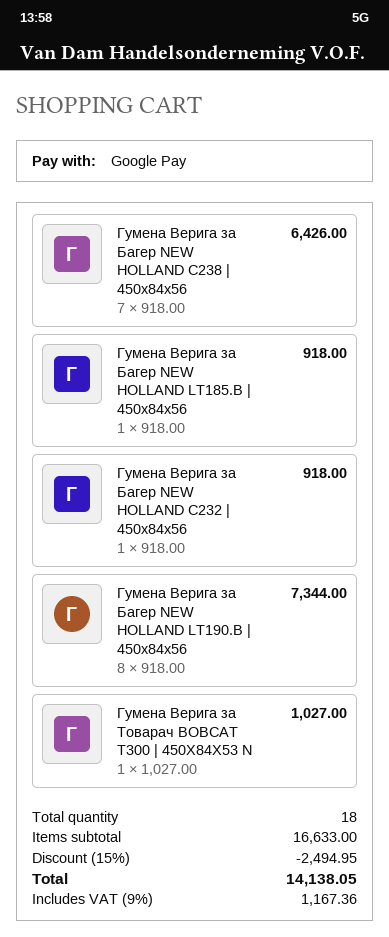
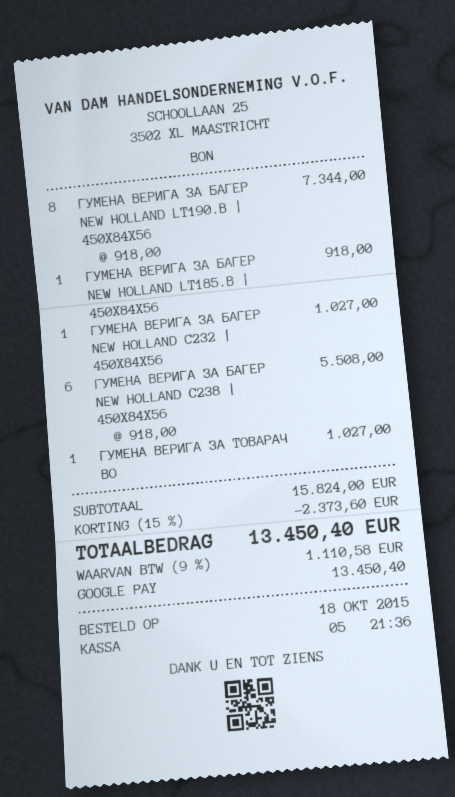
Гумена Верига за Багер NEW HOLLAND C238 | 450x84x56: 7 x 918.00 = 6426.00 -> 6 x 918.00 = 5508.00
Гумена Верига за Багер NEW HOLLAND C232 | 450x84x56: 1 x 918.00 = 918.00 -> 1 x 1027.00 = 1027.00
subtotal: 16633.00 -> 15824.00
discount: 15% = 2494.95 -> 15% = 2373.60
tax: 9% = 1167.36 -> 9% = 1110.58
total: 14138.05 -> 13450.40

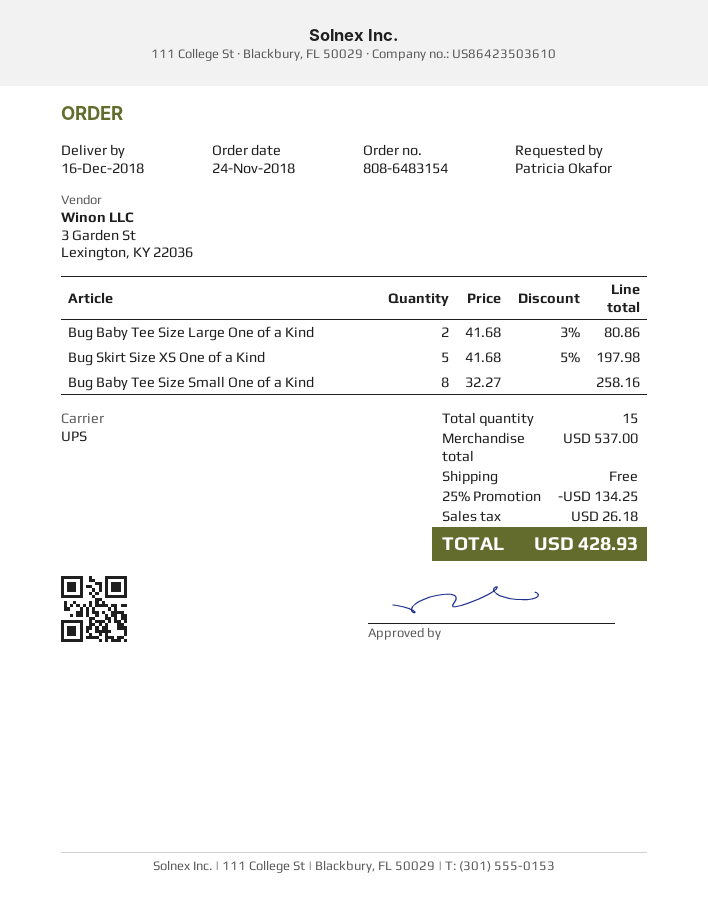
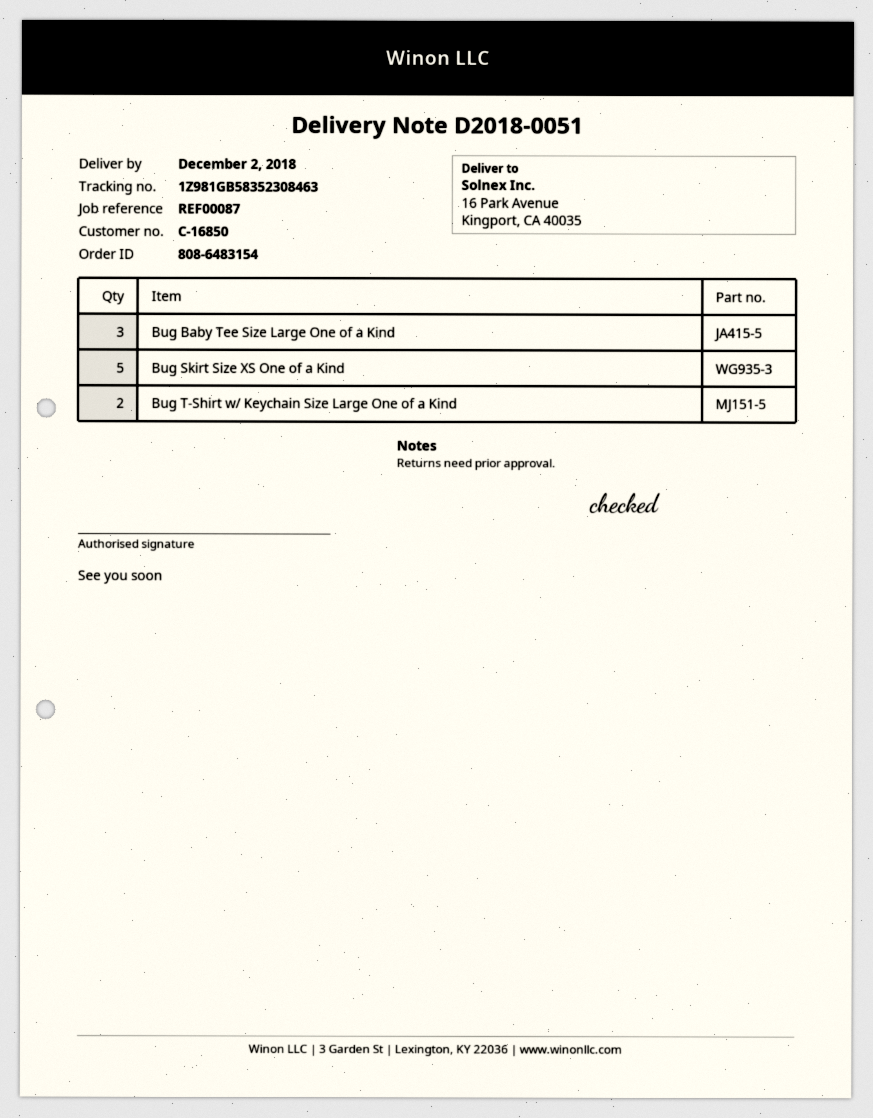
delivery date: 2018-12-16 -> 2018-12-02
Bug Baby Tee Size Large One of a Kind: 2 -> 3
Bug Baby Tee Size Small One of a Kind: 8 -> none
Bug T-Shirt w/ Keychain Size Large One of a Kind: none -> 2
++++++++++
Required action: Output exactly the lines from the first line of the records through the line containing "discount: 15% = 2494.95 -> 15% = 2373.60". Leave out every picture.

Response box:
Гумена Верига за Багер NEW HOLLAND C238 | 450x84x56: 7 x 918.00 = 6426.00 -> 6 x 918.00 = 5508.00
Гумена Верига за Багер NEW HOLLAND C232 | 450x84x56: 1 x 918.00 = 918.00 -> 1 x 1027.00 = 1027.00
subtotal: 16633.00 -> 15824.00
discount: 15% = 2494.95 -> 15% = 2373.60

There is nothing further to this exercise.